Search the records for the string "dots", and show each line where it appears.
Dataset entries START
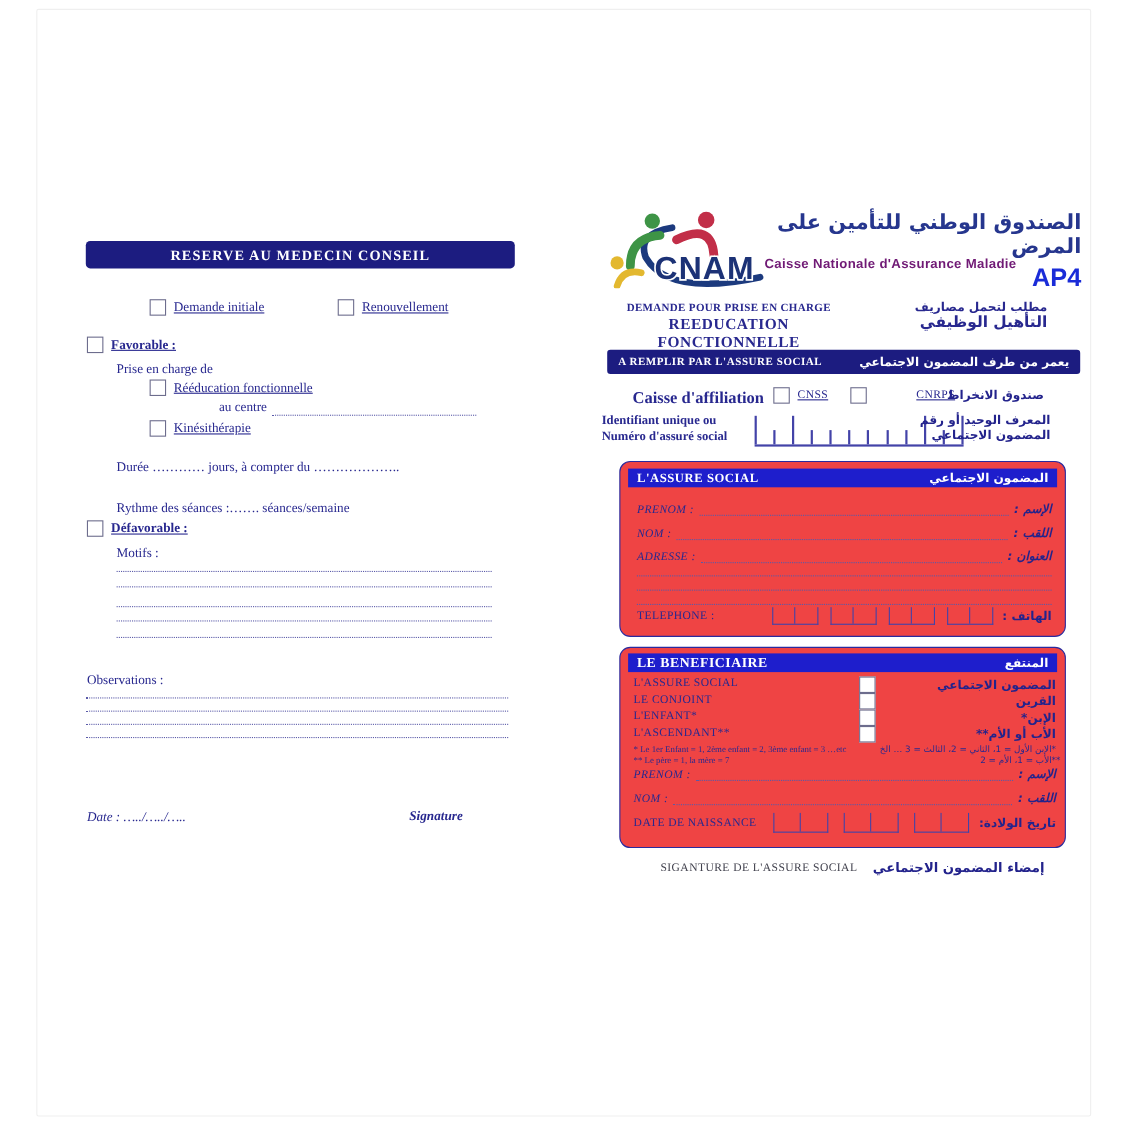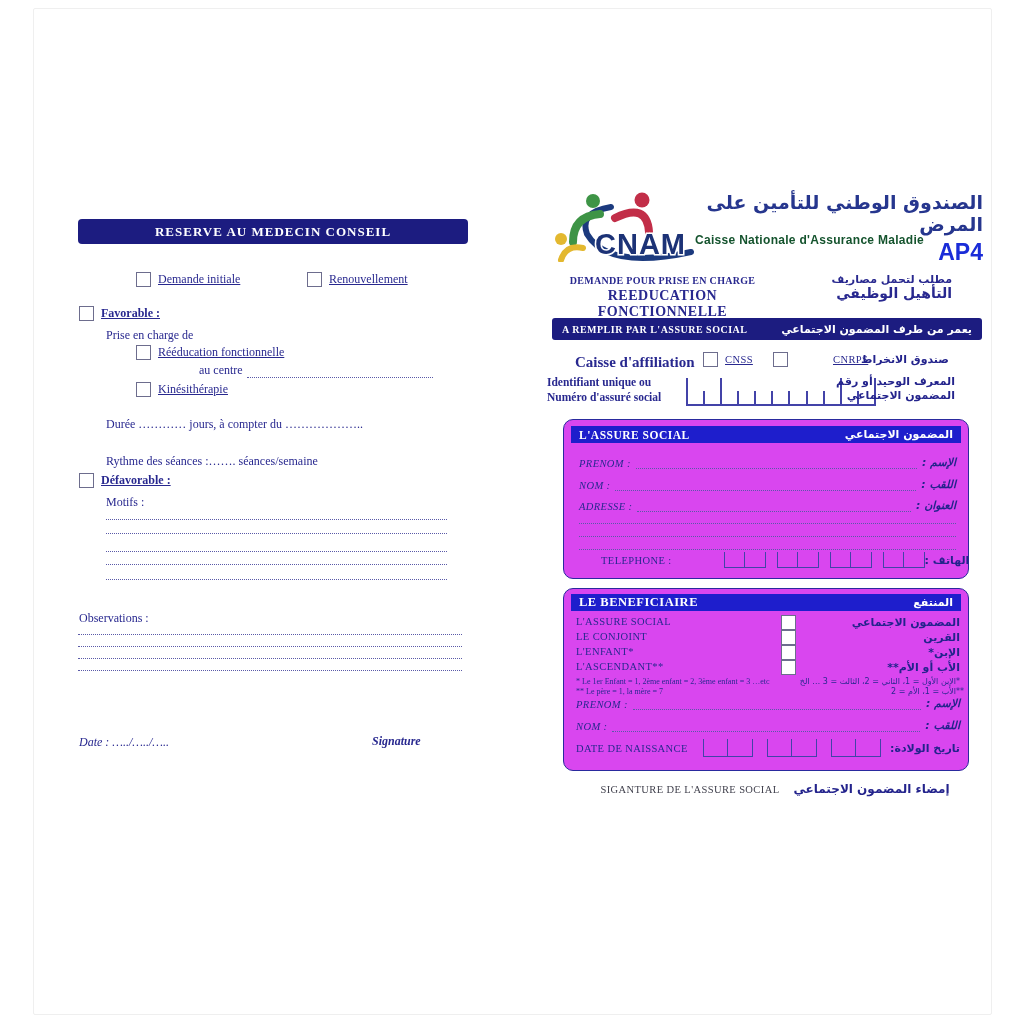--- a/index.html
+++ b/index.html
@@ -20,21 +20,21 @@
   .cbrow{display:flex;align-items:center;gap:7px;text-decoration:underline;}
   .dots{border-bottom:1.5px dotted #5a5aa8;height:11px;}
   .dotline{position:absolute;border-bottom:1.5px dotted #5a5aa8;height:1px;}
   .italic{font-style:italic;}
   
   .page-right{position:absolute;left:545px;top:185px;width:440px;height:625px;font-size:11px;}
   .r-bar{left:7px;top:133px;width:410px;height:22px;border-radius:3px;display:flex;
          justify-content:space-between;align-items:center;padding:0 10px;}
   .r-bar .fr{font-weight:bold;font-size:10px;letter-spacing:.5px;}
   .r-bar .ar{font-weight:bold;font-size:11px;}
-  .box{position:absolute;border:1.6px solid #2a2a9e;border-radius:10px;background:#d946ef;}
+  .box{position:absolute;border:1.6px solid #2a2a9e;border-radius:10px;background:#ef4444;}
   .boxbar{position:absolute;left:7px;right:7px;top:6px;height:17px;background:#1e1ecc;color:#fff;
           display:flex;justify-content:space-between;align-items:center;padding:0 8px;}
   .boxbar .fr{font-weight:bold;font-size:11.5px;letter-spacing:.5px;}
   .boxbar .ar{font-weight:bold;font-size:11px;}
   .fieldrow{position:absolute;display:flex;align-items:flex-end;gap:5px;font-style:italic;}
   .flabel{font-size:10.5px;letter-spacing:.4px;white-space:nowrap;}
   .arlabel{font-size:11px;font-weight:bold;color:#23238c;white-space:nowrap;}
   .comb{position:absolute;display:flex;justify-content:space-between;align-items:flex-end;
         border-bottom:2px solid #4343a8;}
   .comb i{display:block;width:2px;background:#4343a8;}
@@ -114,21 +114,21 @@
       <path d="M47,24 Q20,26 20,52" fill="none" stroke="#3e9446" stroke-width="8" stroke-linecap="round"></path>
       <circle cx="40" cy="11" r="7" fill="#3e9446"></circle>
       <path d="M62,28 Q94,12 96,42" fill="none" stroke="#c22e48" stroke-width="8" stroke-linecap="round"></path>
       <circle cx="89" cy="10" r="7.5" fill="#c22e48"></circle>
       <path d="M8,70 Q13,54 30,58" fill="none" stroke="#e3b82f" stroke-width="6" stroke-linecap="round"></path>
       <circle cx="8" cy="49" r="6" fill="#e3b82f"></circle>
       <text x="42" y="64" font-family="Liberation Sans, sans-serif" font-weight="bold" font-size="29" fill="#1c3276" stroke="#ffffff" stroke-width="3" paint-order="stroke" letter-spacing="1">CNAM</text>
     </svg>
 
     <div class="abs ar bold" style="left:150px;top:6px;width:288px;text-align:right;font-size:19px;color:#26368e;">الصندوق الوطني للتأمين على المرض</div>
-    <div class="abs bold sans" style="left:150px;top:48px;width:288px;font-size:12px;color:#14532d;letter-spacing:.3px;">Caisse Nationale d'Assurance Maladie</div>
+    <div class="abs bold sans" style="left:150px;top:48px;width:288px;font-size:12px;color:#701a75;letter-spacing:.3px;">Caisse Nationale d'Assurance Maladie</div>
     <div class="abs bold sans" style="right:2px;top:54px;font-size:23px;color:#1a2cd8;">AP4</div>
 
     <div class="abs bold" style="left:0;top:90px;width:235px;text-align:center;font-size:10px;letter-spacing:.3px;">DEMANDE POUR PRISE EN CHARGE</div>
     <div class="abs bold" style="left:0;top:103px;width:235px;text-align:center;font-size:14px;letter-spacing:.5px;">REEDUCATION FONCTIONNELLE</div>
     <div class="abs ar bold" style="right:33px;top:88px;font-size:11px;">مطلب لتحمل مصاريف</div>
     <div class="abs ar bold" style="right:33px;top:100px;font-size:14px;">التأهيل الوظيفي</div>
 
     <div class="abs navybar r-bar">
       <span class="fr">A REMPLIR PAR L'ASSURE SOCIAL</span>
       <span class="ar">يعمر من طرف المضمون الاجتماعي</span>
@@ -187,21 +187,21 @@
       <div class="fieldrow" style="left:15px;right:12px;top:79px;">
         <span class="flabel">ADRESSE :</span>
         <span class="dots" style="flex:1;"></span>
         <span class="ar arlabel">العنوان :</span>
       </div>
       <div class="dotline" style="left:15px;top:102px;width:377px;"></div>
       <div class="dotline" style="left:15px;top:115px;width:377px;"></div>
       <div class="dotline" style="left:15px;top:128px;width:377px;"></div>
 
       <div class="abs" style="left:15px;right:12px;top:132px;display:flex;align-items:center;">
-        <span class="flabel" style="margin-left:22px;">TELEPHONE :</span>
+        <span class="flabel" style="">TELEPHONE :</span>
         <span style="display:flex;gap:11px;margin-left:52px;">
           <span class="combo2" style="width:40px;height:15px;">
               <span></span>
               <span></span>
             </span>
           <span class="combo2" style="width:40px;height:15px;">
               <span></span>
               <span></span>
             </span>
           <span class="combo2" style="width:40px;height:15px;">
Dataset entries END
Dataset entries START
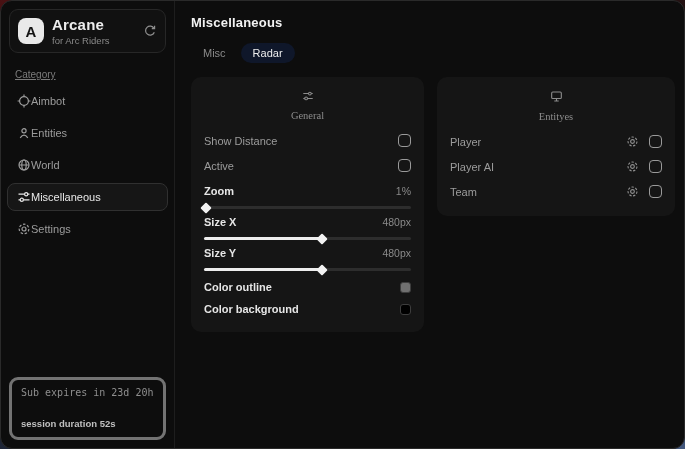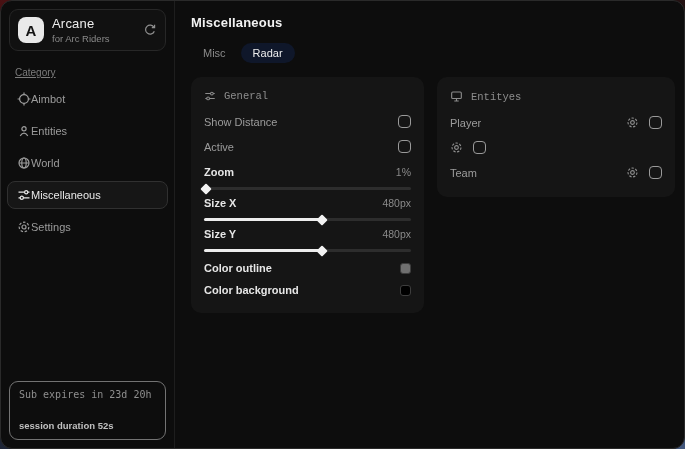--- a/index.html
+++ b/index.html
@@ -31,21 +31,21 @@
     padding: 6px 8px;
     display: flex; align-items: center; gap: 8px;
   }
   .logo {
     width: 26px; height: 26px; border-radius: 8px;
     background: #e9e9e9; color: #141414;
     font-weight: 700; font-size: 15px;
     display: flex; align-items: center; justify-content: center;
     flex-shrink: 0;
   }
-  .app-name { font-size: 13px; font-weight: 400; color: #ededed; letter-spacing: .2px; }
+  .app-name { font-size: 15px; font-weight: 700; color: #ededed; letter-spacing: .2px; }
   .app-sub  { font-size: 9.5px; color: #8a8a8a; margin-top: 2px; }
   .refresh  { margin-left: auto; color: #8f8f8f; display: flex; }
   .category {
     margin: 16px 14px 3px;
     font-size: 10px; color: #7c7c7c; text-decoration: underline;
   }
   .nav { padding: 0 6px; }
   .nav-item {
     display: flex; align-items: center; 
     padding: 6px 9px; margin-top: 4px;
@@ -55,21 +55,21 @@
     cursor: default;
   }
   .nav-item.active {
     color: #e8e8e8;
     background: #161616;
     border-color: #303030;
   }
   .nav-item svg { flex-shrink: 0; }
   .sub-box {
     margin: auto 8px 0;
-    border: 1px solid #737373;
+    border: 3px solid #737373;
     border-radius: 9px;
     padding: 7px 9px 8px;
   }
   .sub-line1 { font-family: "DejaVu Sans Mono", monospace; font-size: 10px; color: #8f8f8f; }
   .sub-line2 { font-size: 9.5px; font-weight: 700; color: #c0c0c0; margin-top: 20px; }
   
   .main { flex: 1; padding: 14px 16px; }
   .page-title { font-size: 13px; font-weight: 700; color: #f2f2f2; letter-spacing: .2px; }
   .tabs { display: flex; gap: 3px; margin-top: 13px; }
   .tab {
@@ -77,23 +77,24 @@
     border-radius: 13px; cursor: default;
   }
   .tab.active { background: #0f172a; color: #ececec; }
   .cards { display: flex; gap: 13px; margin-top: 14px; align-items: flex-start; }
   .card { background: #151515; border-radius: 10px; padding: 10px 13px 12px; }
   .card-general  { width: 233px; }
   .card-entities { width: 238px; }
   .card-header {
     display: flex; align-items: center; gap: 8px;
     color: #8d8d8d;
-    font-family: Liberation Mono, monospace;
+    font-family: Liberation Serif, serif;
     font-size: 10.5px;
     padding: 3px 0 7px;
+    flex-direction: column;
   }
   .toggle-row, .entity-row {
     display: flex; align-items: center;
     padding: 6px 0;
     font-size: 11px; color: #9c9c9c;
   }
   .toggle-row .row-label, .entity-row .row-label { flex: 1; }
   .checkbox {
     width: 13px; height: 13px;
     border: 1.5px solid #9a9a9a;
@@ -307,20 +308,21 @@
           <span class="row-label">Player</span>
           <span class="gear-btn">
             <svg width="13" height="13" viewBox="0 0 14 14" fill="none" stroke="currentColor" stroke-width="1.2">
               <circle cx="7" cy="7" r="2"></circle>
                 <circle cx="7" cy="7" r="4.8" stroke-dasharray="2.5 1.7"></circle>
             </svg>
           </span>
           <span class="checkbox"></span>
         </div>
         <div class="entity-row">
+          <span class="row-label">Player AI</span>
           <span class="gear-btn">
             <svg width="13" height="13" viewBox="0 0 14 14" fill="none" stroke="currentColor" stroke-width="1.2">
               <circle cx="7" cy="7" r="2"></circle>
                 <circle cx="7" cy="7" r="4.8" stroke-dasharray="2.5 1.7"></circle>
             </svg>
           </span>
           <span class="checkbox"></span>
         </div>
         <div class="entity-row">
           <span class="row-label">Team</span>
Dataset entries END
Exercise result:
   .dots{border-bottom:1.5px dotted #5a5aa8;height:11px;}
         <span class="dots" style="flex:1;"></span>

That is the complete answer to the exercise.